_DESCRIPTION OF THE TASK_
Begin at the line below that has "the third year." and stop after the line that has "and Philosophy Statewide.". Please restate only those lines, word for word.
***** DATA TO EXAMINE
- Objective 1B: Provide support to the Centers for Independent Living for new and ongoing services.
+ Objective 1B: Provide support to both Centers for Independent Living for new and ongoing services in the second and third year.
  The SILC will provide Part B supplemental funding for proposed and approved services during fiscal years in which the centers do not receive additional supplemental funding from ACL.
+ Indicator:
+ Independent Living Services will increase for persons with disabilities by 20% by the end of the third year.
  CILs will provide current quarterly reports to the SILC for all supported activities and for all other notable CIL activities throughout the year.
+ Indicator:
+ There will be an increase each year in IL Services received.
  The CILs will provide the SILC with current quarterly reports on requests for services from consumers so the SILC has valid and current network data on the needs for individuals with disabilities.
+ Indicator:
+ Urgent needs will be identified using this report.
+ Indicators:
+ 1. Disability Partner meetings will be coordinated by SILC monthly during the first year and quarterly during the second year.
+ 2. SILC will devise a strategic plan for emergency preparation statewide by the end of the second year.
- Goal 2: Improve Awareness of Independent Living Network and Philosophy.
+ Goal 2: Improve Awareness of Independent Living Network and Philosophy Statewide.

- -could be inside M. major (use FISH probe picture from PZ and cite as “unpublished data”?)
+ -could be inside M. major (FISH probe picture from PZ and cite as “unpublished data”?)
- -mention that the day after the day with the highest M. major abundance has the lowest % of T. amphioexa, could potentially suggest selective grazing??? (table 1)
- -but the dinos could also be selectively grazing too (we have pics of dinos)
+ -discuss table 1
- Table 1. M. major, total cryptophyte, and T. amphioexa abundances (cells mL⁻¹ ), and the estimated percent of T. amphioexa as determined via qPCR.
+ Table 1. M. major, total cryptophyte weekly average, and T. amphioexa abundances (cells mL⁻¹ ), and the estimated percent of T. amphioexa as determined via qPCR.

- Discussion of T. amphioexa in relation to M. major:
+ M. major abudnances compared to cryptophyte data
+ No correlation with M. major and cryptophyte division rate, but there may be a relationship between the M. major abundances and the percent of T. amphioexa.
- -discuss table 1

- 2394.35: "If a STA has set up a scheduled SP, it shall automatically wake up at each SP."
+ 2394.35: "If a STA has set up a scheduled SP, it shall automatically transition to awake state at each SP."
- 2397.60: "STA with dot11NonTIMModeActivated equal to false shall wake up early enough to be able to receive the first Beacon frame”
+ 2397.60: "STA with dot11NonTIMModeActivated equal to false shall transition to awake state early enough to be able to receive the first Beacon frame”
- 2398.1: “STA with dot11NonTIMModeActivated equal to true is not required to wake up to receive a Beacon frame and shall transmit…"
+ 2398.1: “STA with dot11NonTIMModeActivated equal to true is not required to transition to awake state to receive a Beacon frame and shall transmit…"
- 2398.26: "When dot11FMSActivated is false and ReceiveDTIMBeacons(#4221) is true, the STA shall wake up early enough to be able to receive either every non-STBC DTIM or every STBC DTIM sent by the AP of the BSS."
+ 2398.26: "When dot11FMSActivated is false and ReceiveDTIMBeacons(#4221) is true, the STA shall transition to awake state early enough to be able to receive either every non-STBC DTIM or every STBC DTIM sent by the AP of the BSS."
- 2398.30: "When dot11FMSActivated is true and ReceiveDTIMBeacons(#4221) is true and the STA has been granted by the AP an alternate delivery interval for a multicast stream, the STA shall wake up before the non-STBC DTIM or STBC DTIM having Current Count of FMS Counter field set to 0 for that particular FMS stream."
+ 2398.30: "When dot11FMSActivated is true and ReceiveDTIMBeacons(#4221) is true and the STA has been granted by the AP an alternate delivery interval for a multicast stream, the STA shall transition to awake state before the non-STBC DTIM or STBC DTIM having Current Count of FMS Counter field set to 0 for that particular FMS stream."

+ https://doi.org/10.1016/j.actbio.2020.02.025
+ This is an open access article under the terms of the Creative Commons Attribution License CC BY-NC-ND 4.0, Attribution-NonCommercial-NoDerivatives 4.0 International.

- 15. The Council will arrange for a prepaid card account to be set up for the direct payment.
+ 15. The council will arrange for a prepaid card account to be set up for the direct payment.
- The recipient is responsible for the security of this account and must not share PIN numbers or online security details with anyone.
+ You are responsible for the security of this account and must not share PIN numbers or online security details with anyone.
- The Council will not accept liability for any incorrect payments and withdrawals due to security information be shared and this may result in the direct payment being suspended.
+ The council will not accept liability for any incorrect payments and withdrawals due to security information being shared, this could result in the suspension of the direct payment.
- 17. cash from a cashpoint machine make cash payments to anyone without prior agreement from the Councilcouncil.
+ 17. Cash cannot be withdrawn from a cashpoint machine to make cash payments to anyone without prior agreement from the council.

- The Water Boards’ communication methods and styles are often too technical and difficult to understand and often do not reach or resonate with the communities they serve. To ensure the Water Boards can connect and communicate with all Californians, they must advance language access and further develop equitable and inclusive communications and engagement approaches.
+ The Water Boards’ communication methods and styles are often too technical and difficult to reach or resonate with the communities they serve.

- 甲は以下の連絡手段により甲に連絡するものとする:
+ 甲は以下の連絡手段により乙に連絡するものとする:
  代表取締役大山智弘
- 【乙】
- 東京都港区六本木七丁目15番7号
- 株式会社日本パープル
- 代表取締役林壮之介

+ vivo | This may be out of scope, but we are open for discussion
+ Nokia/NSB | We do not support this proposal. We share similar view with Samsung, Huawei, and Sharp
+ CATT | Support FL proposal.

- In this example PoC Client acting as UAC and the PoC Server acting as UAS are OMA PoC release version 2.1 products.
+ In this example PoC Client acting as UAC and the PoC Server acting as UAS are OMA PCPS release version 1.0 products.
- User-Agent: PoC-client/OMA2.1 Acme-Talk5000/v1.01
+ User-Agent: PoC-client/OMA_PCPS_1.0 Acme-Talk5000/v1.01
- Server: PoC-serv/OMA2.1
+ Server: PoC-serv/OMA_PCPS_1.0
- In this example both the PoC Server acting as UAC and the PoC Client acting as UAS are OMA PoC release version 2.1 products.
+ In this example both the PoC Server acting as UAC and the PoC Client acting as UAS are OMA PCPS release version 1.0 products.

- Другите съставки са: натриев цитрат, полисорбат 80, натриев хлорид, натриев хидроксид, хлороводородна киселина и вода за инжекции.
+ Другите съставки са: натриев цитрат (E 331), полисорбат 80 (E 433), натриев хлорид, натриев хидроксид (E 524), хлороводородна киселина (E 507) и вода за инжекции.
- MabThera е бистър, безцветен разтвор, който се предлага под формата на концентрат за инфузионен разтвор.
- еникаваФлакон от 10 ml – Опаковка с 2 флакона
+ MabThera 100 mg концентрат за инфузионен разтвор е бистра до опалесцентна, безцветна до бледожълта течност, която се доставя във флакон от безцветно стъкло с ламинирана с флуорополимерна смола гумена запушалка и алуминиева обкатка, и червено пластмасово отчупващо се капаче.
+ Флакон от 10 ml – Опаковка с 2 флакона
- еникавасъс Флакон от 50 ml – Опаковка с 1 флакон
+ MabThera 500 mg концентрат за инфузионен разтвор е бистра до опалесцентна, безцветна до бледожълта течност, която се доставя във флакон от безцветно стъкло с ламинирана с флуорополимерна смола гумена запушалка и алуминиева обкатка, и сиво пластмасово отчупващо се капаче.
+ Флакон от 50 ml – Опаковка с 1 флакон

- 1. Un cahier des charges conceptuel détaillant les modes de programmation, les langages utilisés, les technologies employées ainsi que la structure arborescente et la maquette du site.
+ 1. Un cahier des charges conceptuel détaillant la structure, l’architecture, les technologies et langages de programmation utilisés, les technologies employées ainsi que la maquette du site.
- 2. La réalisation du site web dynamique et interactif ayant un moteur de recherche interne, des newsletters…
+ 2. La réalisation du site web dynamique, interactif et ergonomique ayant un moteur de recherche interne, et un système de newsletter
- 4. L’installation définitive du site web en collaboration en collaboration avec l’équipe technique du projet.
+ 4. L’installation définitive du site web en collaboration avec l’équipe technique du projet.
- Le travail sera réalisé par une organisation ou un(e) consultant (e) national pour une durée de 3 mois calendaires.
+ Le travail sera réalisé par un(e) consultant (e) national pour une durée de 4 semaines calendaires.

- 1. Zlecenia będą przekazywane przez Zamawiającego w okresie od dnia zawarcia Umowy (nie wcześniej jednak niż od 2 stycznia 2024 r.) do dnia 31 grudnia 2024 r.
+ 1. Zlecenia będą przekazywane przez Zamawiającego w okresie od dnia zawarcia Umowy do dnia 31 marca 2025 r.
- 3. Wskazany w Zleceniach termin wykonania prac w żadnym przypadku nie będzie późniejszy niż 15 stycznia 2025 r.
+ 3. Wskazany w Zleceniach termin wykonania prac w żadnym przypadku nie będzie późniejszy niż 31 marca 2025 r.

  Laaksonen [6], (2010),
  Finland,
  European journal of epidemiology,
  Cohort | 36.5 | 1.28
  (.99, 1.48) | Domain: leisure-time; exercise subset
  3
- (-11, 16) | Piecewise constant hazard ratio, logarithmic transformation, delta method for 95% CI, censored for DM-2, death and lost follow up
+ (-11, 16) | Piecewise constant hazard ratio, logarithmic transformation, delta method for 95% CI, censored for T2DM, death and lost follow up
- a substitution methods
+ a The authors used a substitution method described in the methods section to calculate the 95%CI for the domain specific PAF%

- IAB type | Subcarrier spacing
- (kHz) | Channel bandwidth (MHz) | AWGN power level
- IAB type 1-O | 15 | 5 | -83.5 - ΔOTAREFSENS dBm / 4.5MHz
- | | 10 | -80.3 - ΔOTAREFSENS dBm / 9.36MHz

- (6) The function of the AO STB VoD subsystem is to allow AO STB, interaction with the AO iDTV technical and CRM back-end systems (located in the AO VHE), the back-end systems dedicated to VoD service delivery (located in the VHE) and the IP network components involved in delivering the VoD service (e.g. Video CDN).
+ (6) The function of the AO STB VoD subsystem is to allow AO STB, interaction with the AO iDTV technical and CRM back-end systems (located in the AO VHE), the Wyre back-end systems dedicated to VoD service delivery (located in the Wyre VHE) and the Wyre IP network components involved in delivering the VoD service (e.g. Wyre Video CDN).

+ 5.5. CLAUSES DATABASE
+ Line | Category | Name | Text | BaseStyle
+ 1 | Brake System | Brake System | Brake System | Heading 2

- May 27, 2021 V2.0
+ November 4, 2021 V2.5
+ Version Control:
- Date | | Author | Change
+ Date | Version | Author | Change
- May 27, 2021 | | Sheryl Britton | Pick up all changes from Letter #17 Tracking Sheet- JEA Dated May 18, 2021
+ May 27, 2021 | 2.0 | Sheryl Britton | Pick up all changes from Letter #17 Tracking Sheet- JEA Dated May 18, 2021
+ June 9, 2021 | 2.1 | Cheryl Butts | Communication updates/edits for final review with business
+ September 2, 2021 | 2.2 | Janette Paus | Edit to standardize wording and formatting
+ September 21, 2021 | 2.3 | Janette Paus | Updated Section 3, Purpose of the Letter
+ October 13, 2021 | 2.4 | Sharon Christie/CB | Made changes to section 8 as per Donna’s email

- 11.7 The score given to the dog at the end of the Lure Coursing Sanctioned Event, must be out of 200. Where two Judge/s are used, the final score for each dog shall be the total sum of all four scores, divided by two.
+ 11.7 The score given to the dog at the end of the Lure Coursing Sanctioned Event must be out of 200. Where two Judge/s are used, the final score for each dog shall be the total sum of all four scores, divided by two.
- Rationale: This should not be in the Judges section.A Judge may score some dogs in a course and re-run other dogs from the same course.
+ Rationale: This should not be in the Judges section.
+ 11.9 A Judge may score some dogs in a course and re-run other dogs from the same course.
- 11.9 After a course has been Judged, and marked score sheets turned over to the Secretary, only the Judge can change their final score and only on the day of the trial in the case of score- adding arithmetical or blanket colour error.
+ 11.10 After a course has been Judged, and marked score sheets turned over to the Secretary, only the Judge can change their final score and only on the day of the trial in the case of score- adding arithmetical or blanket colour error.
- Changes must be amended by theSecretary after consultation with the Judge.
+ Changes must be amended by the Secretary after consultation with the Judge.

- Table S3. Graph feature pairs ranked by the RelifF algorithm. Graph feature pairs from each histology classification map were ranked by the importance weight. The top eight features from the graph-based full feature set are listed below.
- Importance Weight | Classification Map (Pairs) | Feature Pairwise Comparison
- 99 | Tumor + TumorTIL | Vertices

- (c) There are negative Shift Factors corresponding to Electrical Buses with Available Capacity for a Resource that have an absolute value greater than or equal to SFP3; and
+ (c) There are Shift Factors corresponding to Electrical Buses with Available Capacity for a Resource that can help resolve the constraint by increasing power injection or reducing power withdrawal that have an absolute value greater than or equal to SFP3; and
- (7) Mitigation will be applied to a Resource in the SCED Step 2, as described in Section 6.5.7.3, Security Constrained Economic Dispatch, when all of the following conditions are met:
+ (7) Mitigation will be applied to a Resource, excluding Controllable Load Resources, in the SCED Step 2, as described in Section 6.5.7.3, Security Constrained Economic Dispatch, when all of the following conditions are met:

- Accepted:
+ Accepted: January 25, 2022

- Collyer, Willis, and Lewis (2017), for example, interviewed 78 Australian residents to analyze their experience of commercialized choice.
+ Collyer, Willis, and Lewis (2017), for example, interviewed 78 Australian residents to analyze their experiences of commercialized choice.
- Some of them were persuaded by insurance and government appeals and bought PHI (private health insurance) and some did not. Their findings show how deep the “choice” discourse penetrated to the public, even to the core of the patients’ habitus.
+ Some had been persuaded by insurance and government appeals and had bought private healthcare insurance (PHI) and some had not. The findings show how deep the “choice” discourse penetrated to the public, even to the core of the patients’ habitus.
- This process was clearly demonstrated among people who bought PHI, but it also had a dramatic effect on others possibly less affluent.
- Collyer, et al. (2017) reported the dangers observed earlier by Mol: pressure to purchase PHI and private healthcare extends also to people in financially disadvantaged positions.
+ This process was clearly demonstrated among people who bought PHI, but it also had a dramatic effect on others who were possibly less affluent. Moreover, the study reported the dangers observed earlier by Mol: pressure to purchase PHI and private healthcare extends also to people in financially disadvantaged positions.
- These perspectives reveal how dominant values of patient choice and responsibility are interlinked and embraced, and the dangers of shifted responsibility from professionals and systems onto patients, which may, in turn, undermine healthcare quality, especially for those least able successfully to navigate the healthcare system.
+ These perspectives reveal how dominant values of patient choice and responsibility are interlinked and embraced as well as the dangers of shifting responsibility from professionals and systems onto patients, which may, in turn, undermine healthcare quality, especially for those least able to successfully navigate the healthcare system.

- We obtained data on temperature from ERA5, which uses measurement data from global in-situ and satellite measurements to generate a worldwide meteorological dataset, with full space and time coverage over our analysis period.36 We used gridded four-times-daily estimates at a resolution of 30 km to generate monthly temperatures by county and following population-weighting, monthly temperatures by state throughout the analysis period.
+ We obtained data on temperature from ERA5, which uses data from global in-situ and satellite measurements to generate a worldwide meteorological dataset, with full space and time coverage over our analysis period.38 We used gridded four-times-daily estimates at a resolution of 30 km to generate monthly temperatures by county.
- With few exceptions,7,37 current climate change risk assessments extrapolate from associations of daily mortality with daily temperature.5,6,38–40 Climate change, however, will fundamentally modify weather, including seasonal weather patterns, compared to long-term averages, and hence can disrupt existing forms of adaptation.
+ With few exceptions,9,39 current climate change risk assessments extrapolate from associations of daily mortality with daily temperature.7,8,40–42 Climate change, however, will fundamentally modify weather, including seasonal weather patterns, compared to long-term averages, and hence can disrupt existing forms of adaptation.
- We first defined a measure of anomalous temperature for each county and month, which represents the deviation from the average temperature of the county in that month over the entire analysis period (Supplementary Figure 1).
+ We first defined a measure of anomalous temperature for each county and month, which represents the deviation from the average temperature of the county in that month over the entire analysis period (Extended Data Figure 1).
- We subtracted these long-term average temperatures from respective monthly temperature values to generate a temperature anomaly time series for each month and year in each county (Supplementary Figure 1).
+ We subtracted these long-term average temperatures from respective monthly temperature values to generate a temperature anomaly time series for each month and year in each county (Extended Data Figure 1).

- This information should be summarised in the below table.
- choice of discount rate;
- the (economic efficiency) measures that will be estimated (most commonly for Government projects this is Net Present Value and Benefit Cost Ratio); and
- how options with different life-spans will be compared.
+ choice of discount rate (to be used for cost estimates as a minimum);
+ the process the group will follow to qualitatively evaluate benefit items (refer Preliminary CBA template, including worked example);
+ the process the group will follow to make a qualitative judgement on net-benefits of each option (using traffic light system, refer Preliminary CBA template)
**********
_TASK SOLUTION_
+ Independent Living Services will increase for persons with disabilities by 20% by the end of the third year.
  CILs will provide current quarterly reports to the SILC for all supported activities and for all other notable CIL activities throughout the year.
+ Indicator:
+ There will be an increase each year in IL Services received.
  The CILs will provide the SILC with current quarterly reports on requests for services from consumers so the SILC has valid and current network data on the needs for individuals with disabilities.
+ Indicator:
+ Urgent needs will be identified using this report.
+ Indicators:
+ 1. Disability Partner meetings will be coordinated by SILC monthly during the first year and quarterly during the second year.
+ 2. SILC will devise a strategic plan for emergency preparation statewide by the end of the second year.
- Goal 2: Improve Awareness of Independent Living Network and Philosophy.
+ Goal 2: Improve Awareness of Independent Living Network and Philosophy Statewide.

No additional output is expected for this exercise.